The exception is the Nikkei 225, which has plummeted by 2.0% today as investors digest the implications of the BOJ’s intention to cease buying Nikkei 225 related ETF’s, concentrating on TOPIX-linked ones. The Nikkei 225 carved through its 5-month support line at 30,100.00 on Friday and has moved deeper into correction territory today, targeting its 100-day moving average at 27.750.00.
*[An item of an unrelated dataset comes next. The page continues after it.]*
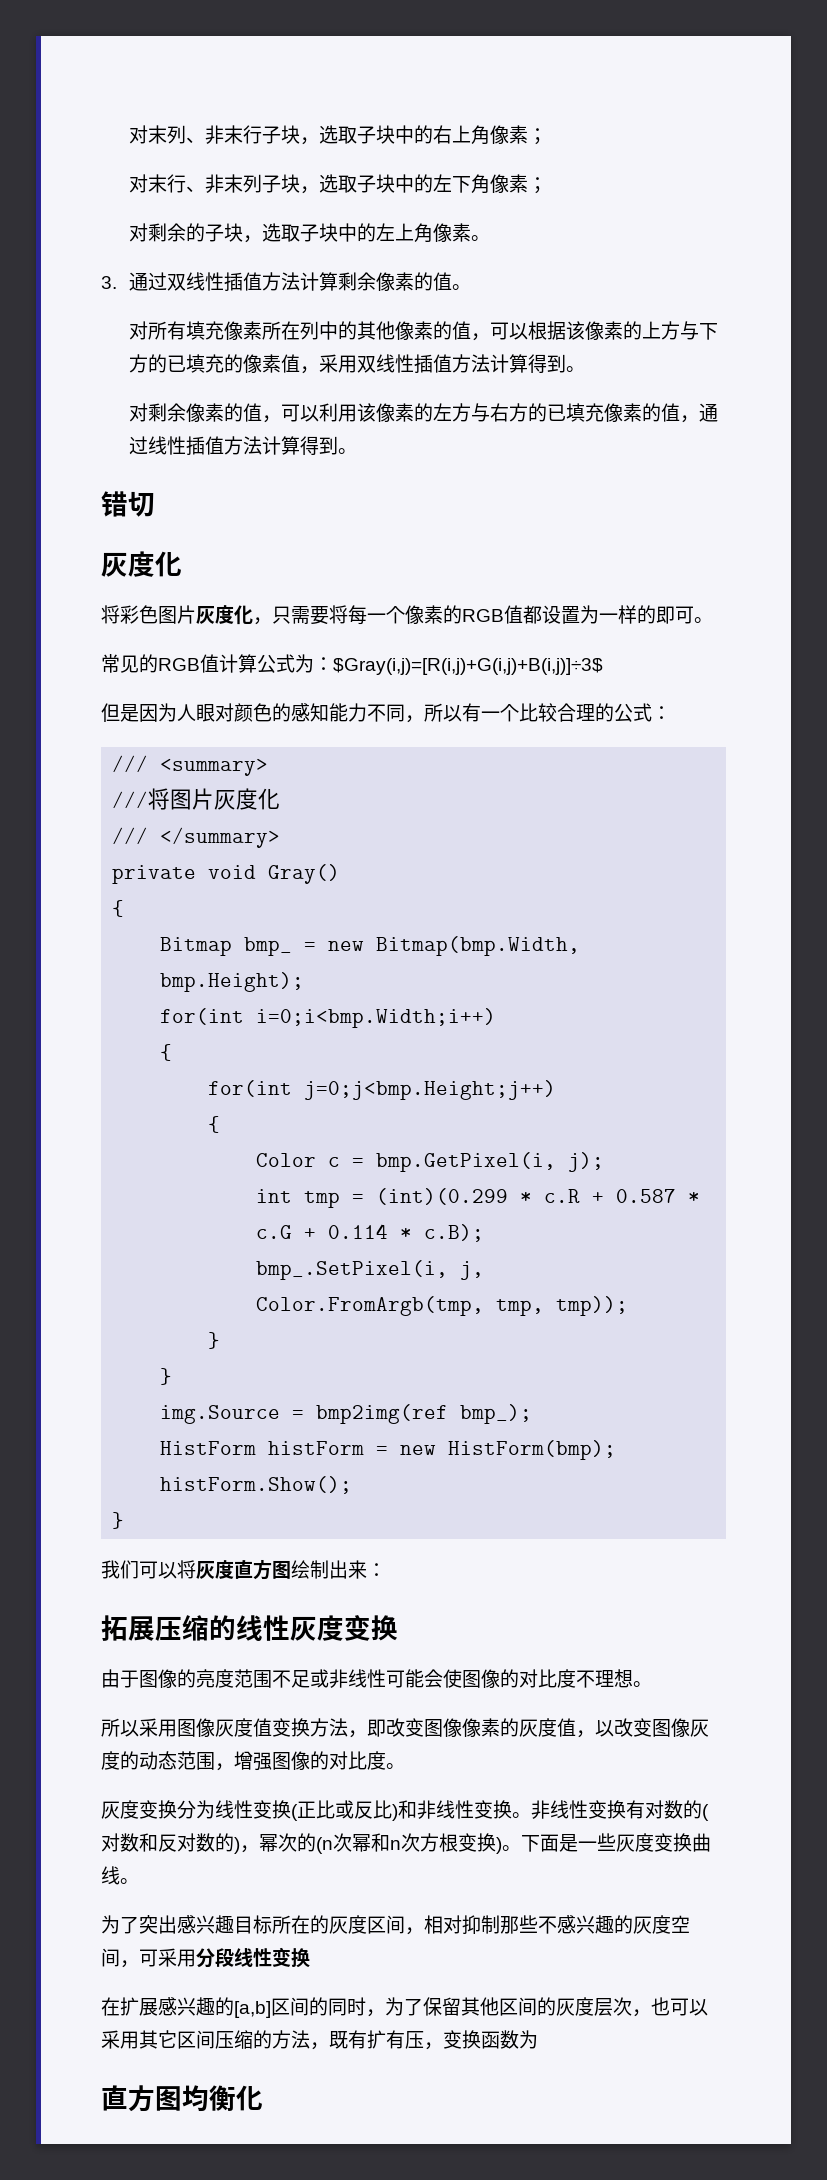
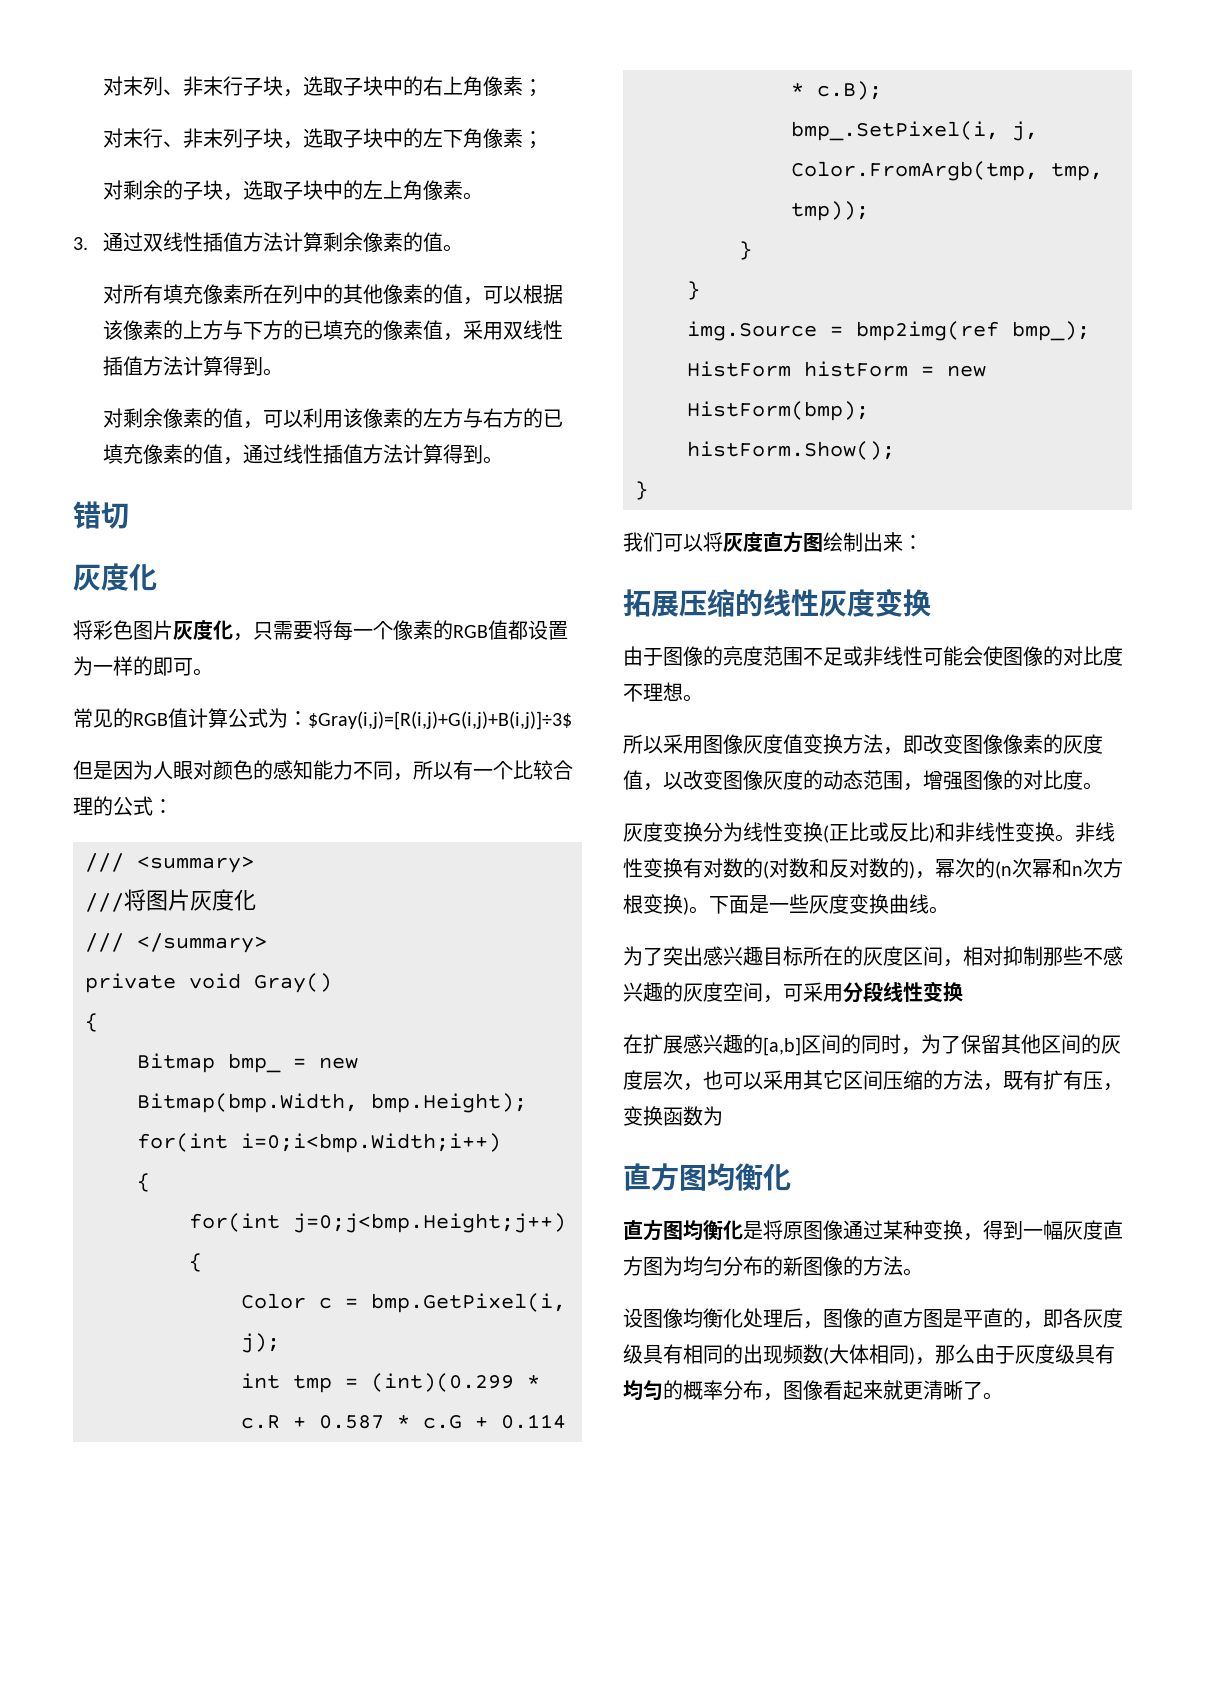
(263, 2098) none -> [623,1220,1123,1241] [623,1256,923,1276] [623,1308,1123,1329] [623,1344,1115,1365] [623,1380,1003,1401] // 直方图均衡化是将原图像通过某种变换，得到一幅灰度直方图为均匀分布的新图像的方法。 // 设图像均衡化处理后，图像的直方图是平直的，即各灰度级具有相同的出现频数(大体相同)，那么由于灰度级具有均匀的概率分布，图像看起来就更清晰了。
Elsewhere in the Asia-Pacific, though, the picture is positive if modestly so in a no news is good news sort of way. Mainland China’s CSI 300 is 0.35% higher, with the Shanghai Composite 0.20% higher. Today’s small rally still leaves the CSI 300 precariously perched on its multi-month support line. At the same time, the Shanghai Composite crushed the same on the 8th of March and remains ensconced in downside correction territory. The Hang Seng is just 0.25% lower in directionless trading, as China’s tech clampdown weighs on Hong Kong-listed giants.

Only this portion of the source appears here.